# INSTRUCTIONS FOR THE TASK:
What you write must be the lines from the one holding "разрушающих скелет продукта" through the final line of the records below, reproduced exactly, minus the pictures.

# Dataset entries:
------------------------------------
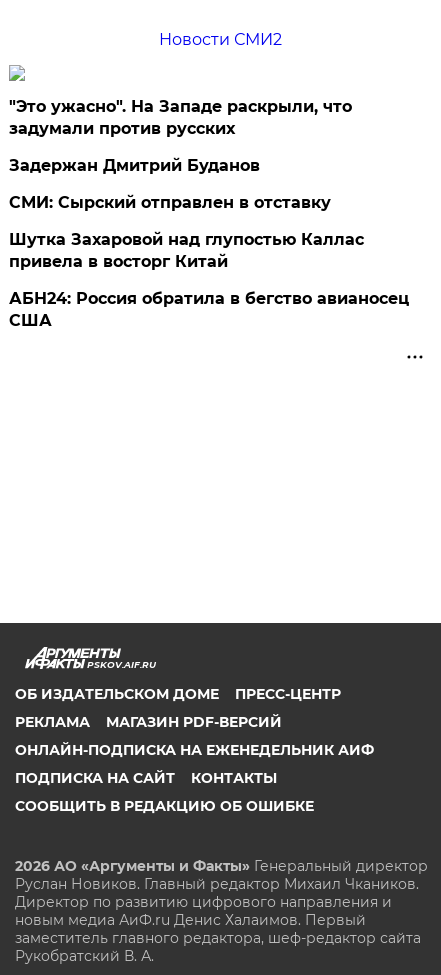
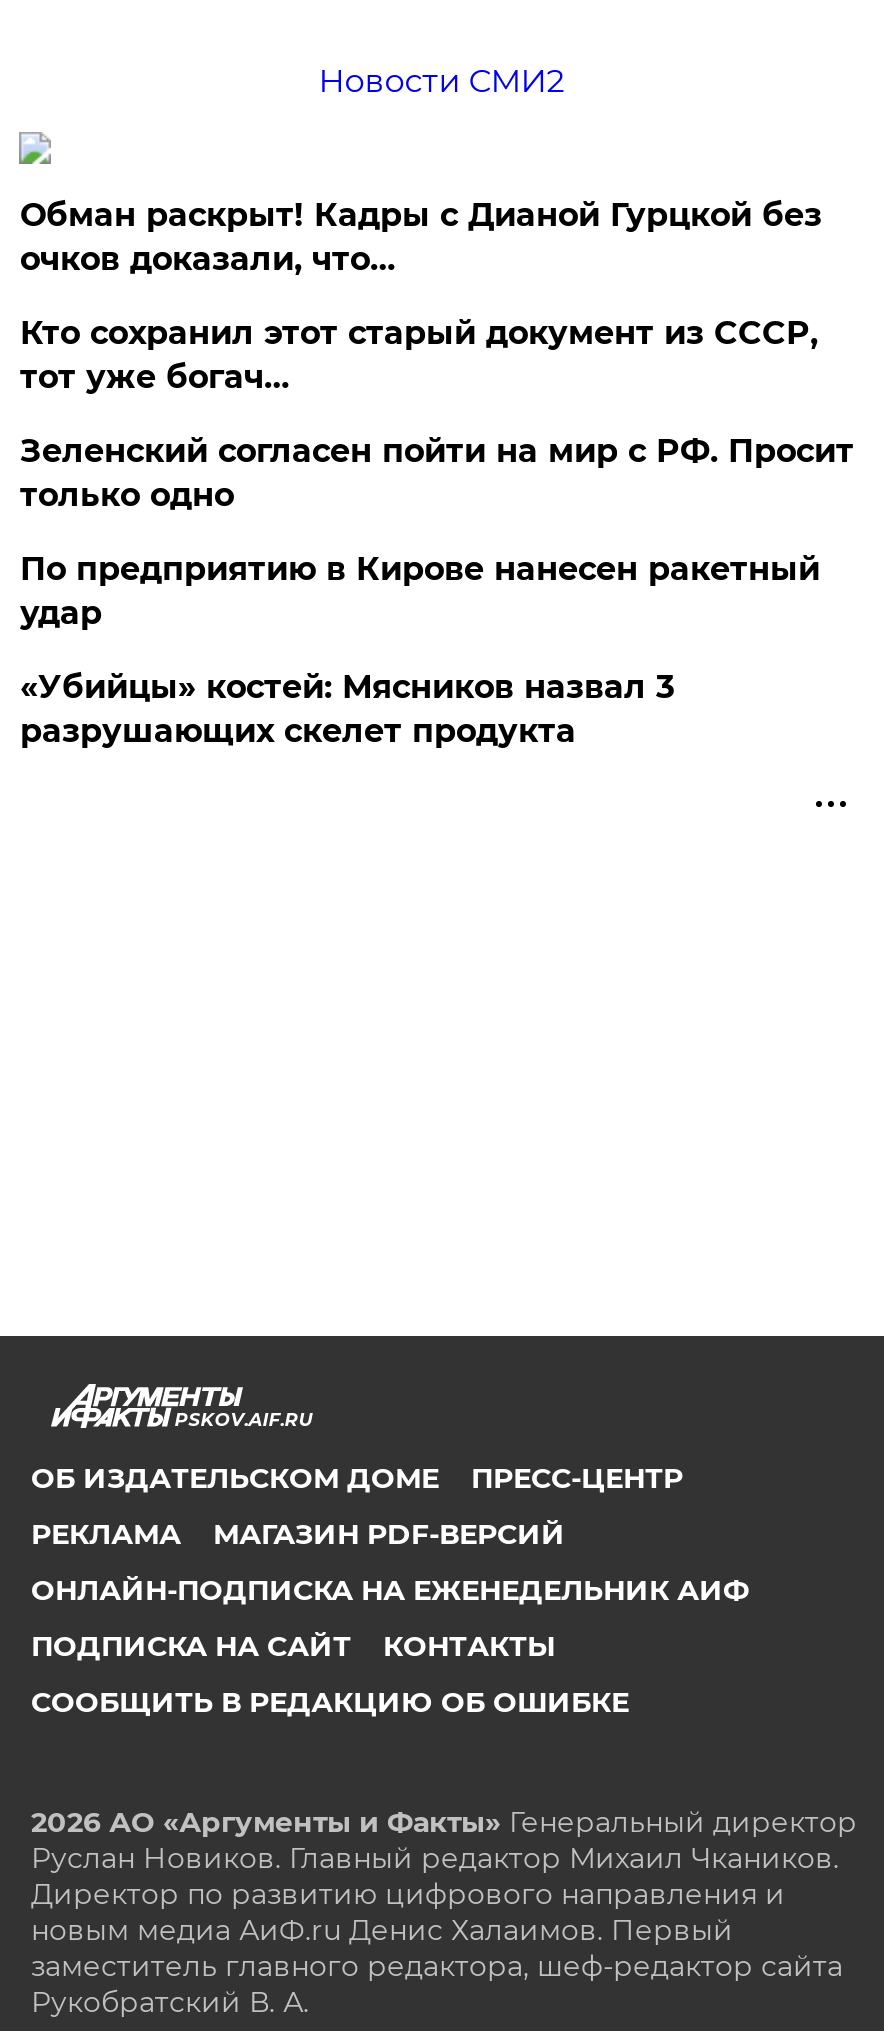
- "Это ужасно". На Западе раскрыли, что
- задумали против русских
+ Обман раскрыт! Кадры с Дианой Гурцкой без
+ очков доказали, что…

- Задержан Дмитрий Буданов
+ Кто сохранил этот старый документ из СССР,
+ тот уже богач…

- СМИ: Сырский отправлен в отставку
+ Зеленский согласен пойти на мир с РФ. Просит
+ только одно

- Шутка Захаровой над глупостью Каллас
- привела в восторг Китай
+ По предприятию в Кирове нанесен ракетный
+ удар

- АБН24: Россия обратила в бегство авианосец
- США
+ «Убийцы» костей: Мясников назвал 3
+ разрушающих скелет продукта
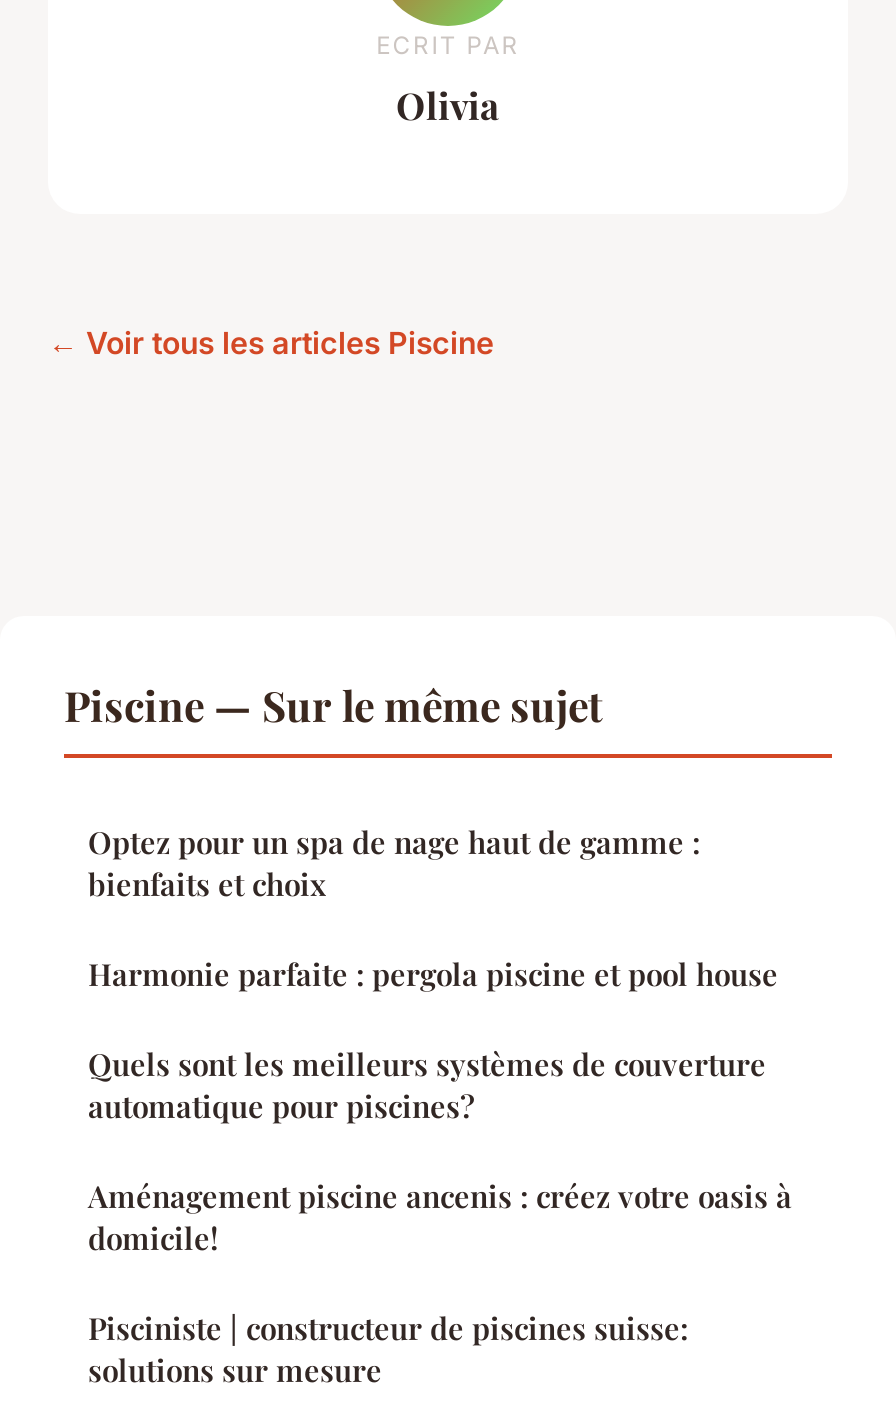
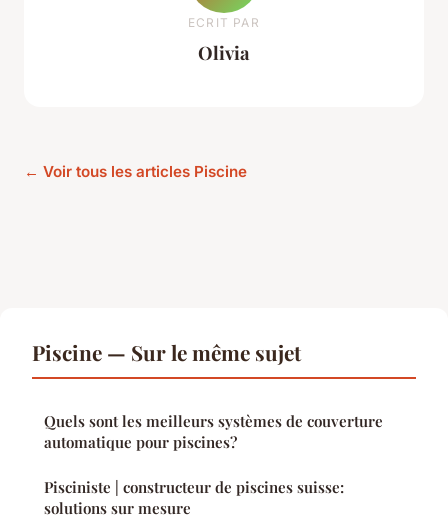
- Optez pour un spa de nage haut de gamme :
- bienfaits et choix
- Harmonie parfaite : pergola piscine et pool house

- Aménagement piscine ancenis : créez votre oasis à
- domicile!
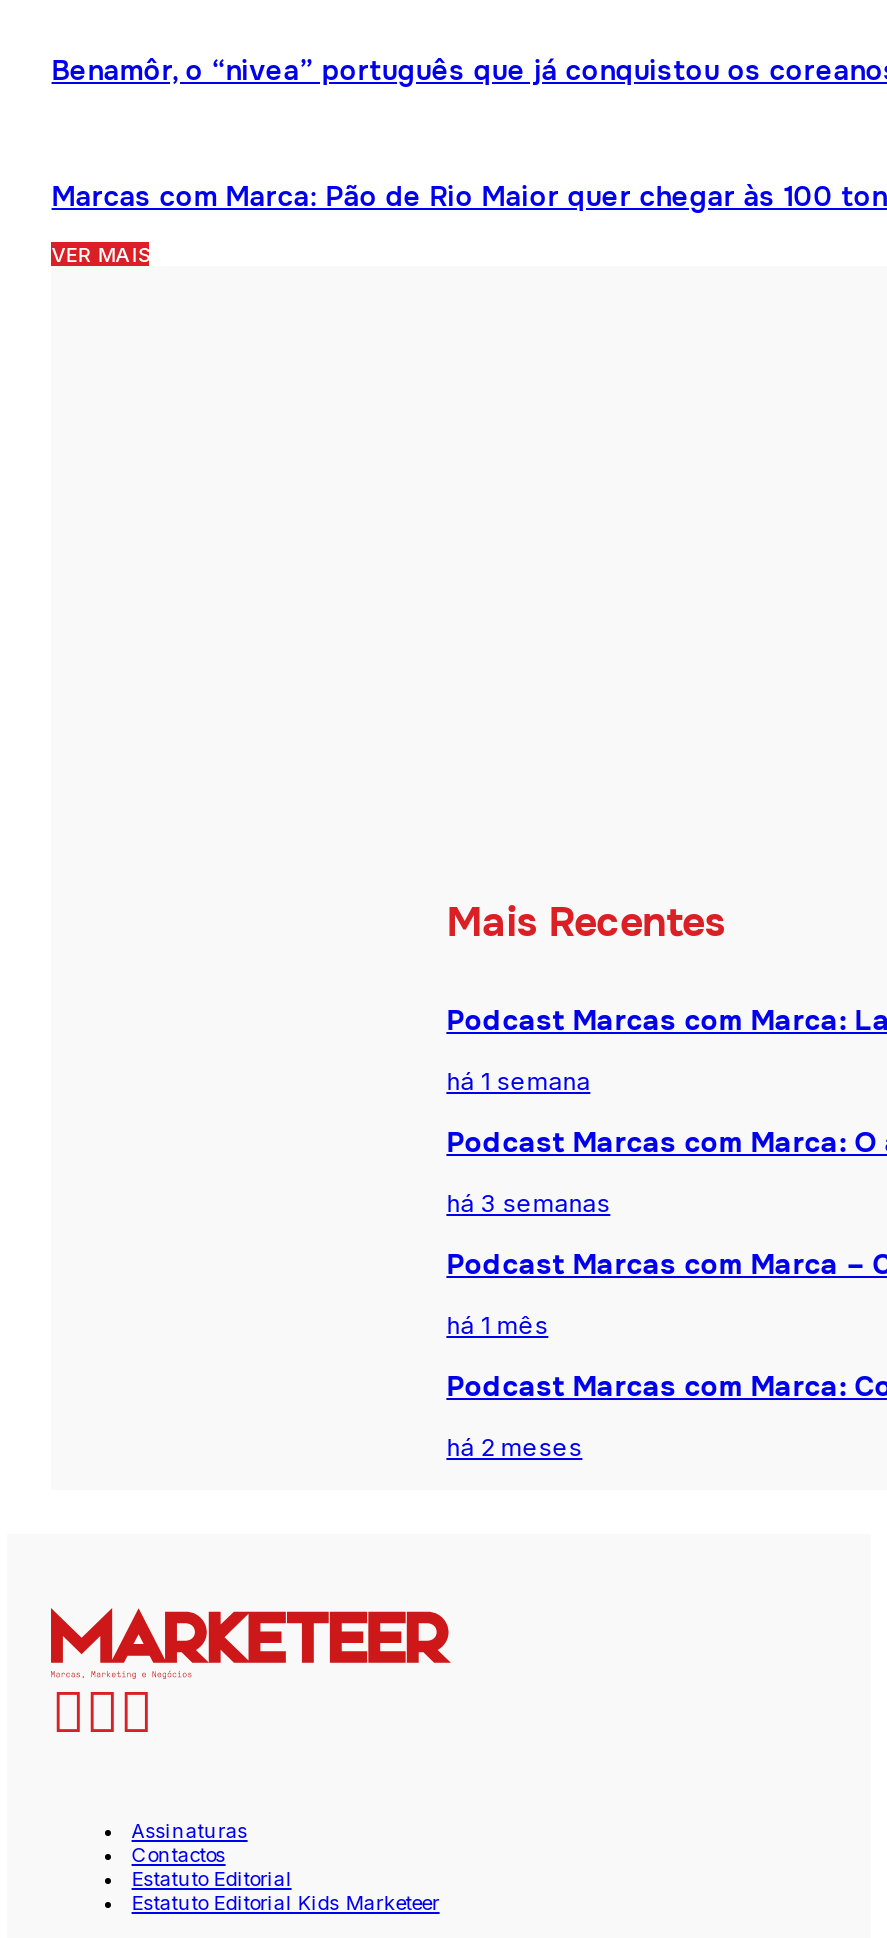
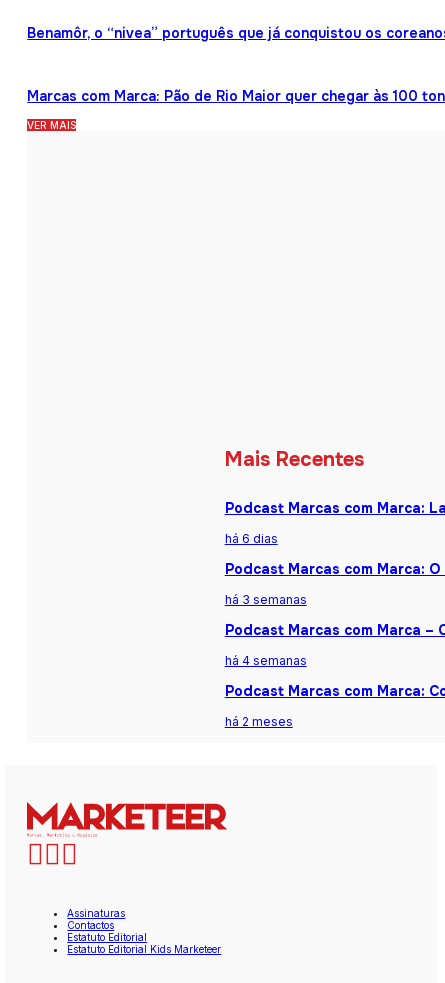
- há 1 semana
+ há 6 dias

- há 1 mês
+ há 4 semanas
------------------------------------
# EXERCISE SOLUTION:
+ разрушающих скелет продукта
- Optez pour un spa de nage haut de gamme :
- bienfaits et choix
- Harmonie parfaite : pergola piscine et pool house

- Aménagement piscine ancenis : créez votre oasis à
- domicile!
- há 1 semana
+ há 6 dias

- há 1 mês
+ há 4 semanas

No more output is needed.